Vivía casi sola, sus padres trabajaban todo el día. Su padre: un alto funcionario público, del que los vecinos hablaban pestes y rumores sobre sus incontables transas y desvíos de fondos. Yo no lo se, no me constaba nada de lo que decian; yo solo se que su casa estaba repleta de regalos; y que yo podía beber todo el whiskey que pudiera aguantar mi cuerpo de quince años, y ellos nunca notaban el faltante, o no parecía interesarles. Y digo que eran regalos, por que aún estaban envueltos y detentaban tarjetas de agradecimiento, de saludos, atenciones varías; casi siempre eran artesanías, estatuillas de bronce,y canastas con vinos,licores y productos en conserva, que atestaban buena parte de la sala principal, y de la estancia - . El refrigerador siempre repleto; por mas sandwiches que te hicieras, al otro día aparecía más jamón y quesos. Todo en la casa estaba inmaculado, las camas siempre tendidas y solitarias, enseres de cocina aún en sus cajas. La televisión era lo único de lo que emanaba una especie de vida, de ruido. Tanto orden, tanto vacío de gente, era algo perturbador. Pero era nuestro paraíso personal; el lugar donde cuando nos cansábamos de sexo, nos poníamos a jugar video-juegos -ella era muy buena en los games, por eso la amaba-; y cuando nos hartábamos de los video-juegos volvíamos al sexo.
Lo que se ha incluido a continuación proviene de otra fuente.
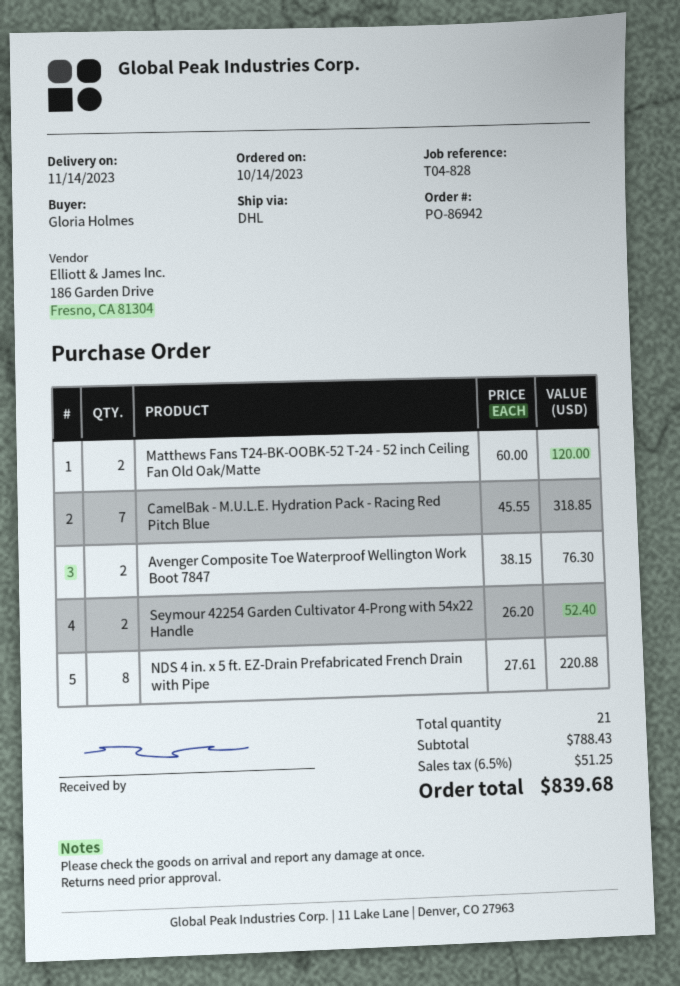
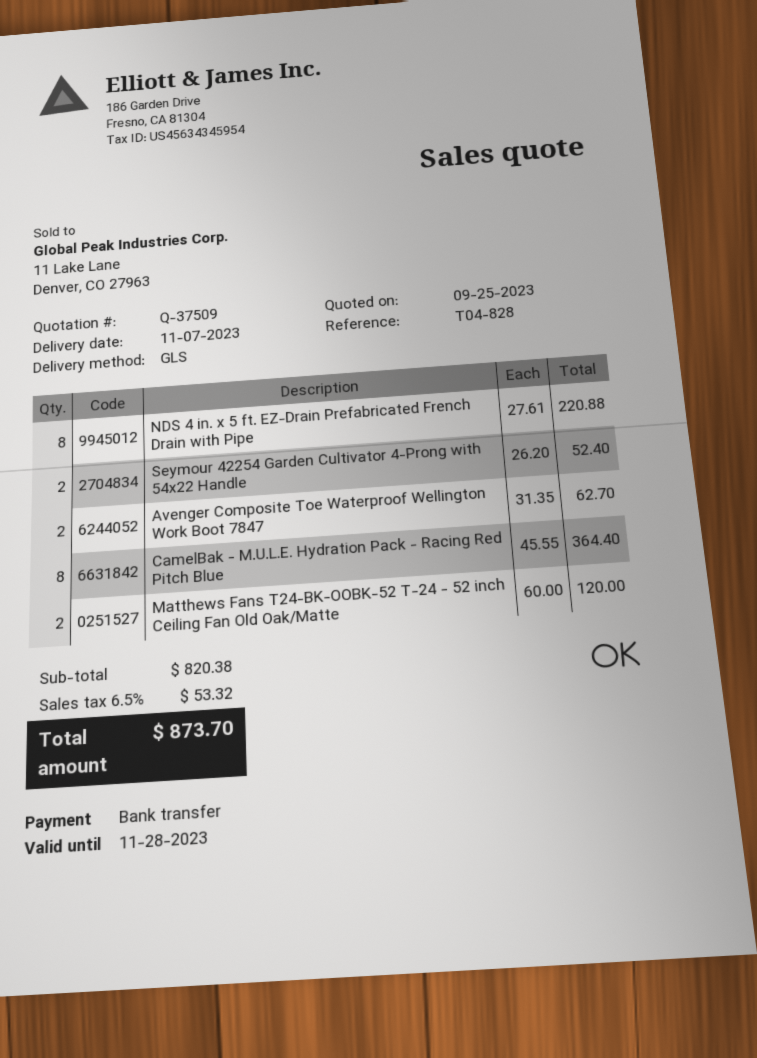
delivery date: 2023-11-14 -> 2023-11-07
shipping method: DHL -> GLS
CamelBak - M.U.L.E. Hydration Pack - Racing Red Pitch Blue: 7 x 45.55 = 318.85 -> 8 x 45.55 = 364.40
Avenger Composite Toe Waterproof Wellington Work Boot 7847: 2 x 38.15 = 76.30 -> 2 x 31.35 = 62.70
subtotal: 788.43 -> 820.38
tax: 6.5% = 51.25 -> 6.5% = 53.32
total: 839.68 -> 873.70

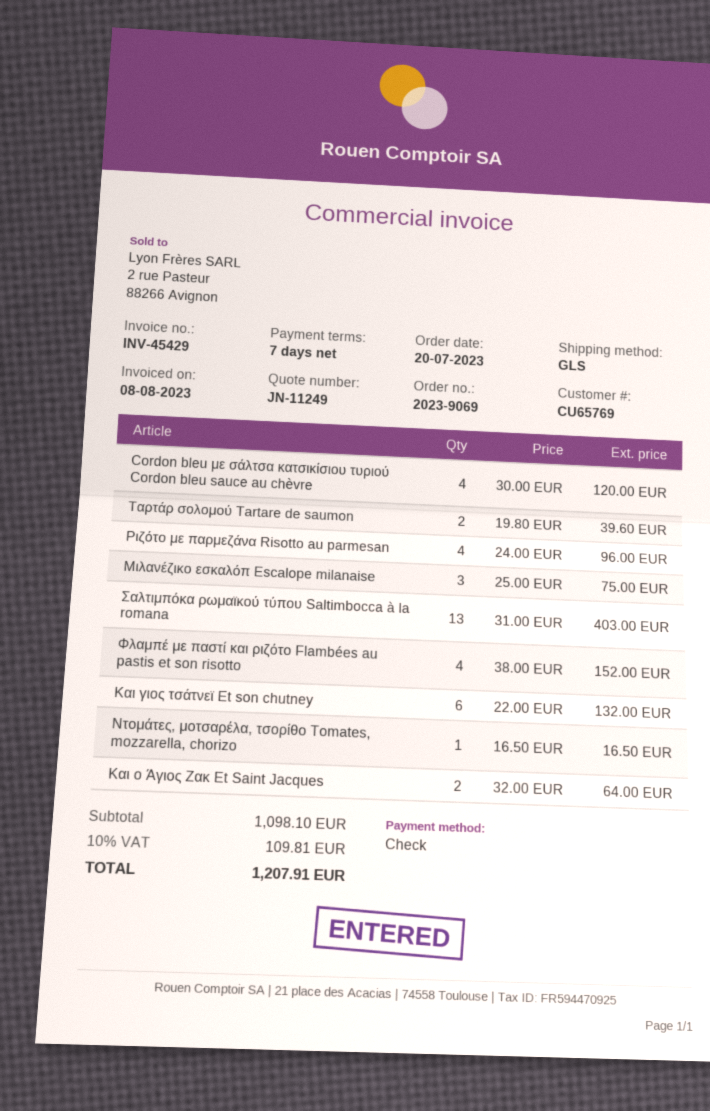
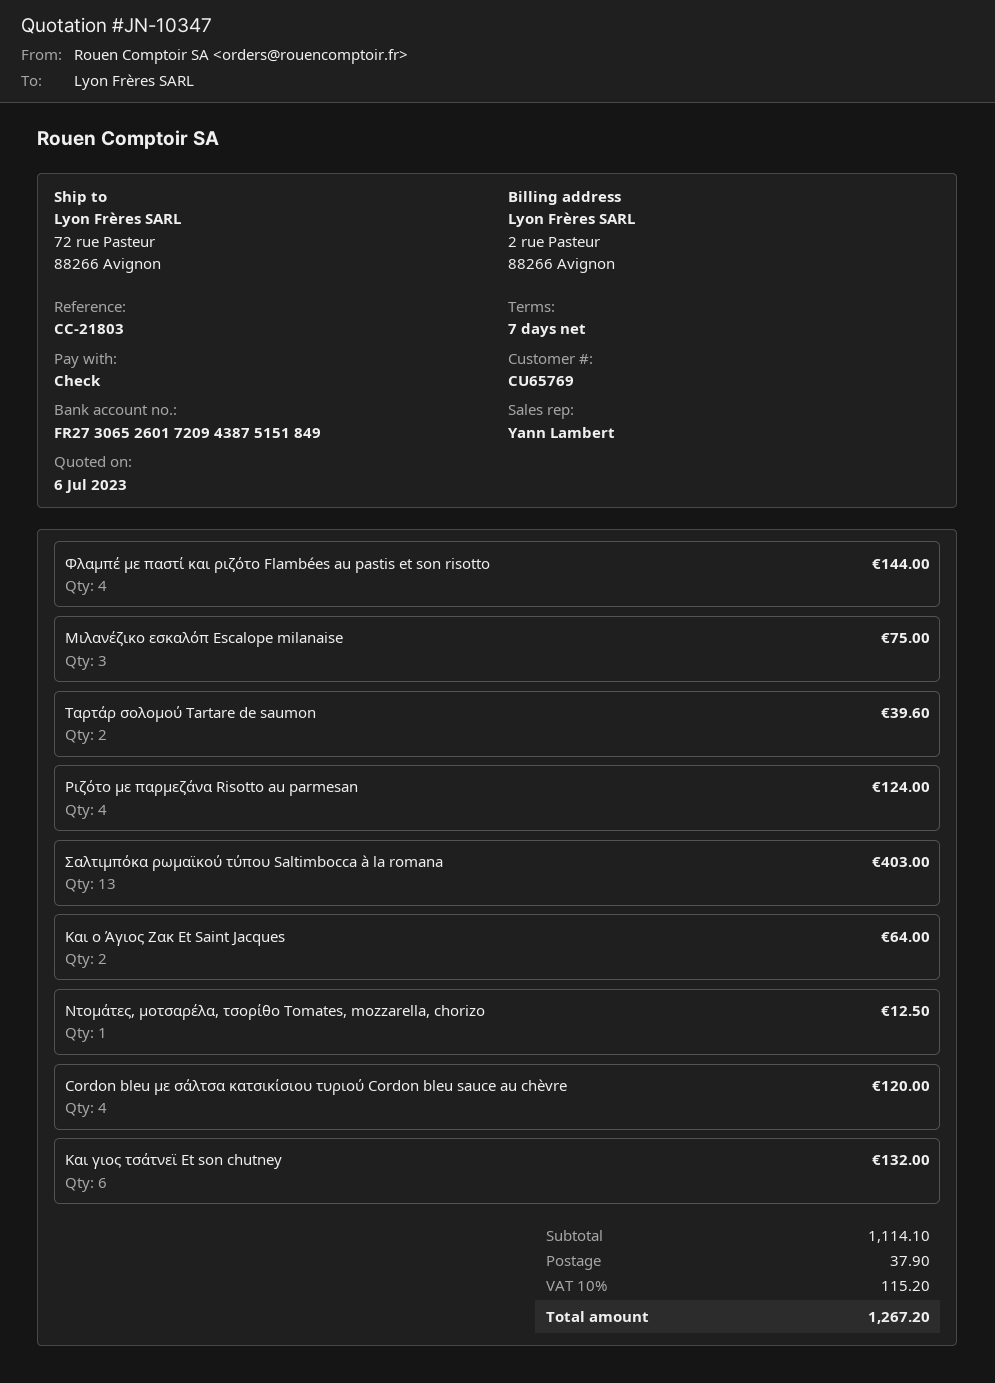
quote number: JN-11249 -> JN-10347
Ριζότο με παρμεζάνα Risotto au parmesan: 4 for 96.00 -> 4 for 124.00
Φλαμπέ με παστί και ριζότο Flambées au pastis et son risotto: 4 for 152.00 -> 4 for 144.00
Ντομάτες, μοτσαρέλα, τσορίθο Tomates, mozzarella, chorizo: 1 for 16.50 -> 1 for 12.50
subtotal: 1098.10 -> 1114.10
shipping: none -> 37.90
tax: 10% = 109.81 -> 10% = 115.20
total: 1207.91 -> 1267.20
Así las cosas, yo trataba de no darle mucha importancia al hecho de que saliera con otros tipos.

Cuando le pedí, ingenuamente, que fuera mi novia, ella sonrió con malicia y dijo:

-"¡Perfecto! Ahora tendré tres novios formales. Tres es un número de suerte para mi."

Cuando por fin un día nos despedimos, me dijo:

-"Oye,tu eres el novio formal con el que mas he durado; los otros dos que tenía cuando te me declaraste no duraron casi nada conmigo. ¡Te quiero mucho!- Y procedió a abrazarme fuertemente y con su entusiasmo característico para demostrarlo.